Multi-Dimensional Autoscaling of Stream Processing Services on Edge Devices
Boris Sedlak, Philipp Raith, Andrea Morichetta, Víctor Casamayor Pujol, Schahram Dustdar
TL;DR
This paper tackles autoscaling for resource-constrained Edge devices by introducing MUDAP, a platform that enables fine-grained vertical scaling across both service- and resource-level parameters. It pairs MUDAP with RASK, a regression-based scaling agent that builds explainable models of the processing environment and uses a numerical solver to compute optimal elasticity assignments, aiming to maximize SLO fulfillment across multiple competing services. The evaluation shows that RASK learns accurate models in about 20 training iterations (roughly 200s of processing) and sustains high load with up to 28% fewer SLO violations than Kubernetes VPA and RL baselines, while incurring minimal CPU overhead.
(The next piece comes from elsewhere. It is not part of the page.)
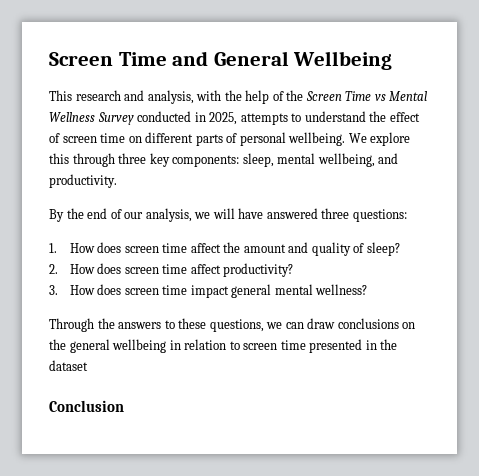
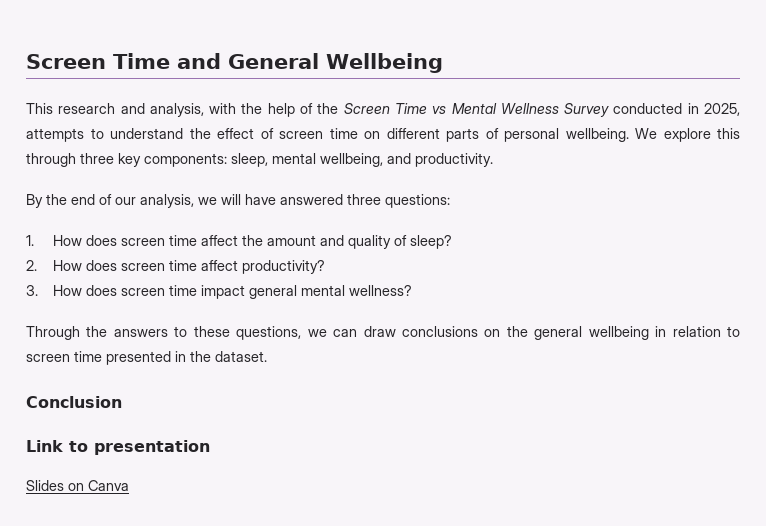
- Through the answers to these questions, we can draw conclusions on the general wellbeing in relation to screen time presented in the dataset
+ Through the answers to these questions, we can draw conclusions on the general wellbeing in relation to screen time presented in the dataset.
+ Link to presentation
+ Slides on Canva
The work demonstrates that increasing elasticity dimensions yields better SLO fulfillment and establishes a practical, modular approach to service-specific vertical scaling on edge devices, with implications for responsive, offload-free edge intelligence.
Abstract
Edge devices have limited resources, which inevitably leads to situations where stream processing services cannot satisfy their needs. While existing autoscaling mechanisms focus entirely on resource scaling, Edge devices require alternative ways to sustain the Service Level Objectives (SLOs) of competing services. To address these issues, we introduce a Multi-dimensional Autoscaling Platform (MUDAP) that supports fine-grained vertical scaling across both service- and resource-level dimensions. MUDAP supports service-specific scaling tailored to available parameters, e.g., scale data quality or model size for a particular service. To optimize the execution across services, we present a scaling agent based on Regression Analysis of Structural Knowledge (RASK). The RASK agent efficiently explores the solution space and learns a continuous regression model of the processing environment for inferring optimal scaling actions. We compared our approach with two autoscalers, the Kubernetes VPA and a reinforcement learning agent, for scaling up to 9 services on a single Edge device. Our results showed that RASK can infer an accurate regression model in merely 20 iterations (i.e., observe 200s of processing). By increasingly adding elasticity dimensions, RASK sustained the highest request load with 28% less SLO violations, compared to baselines.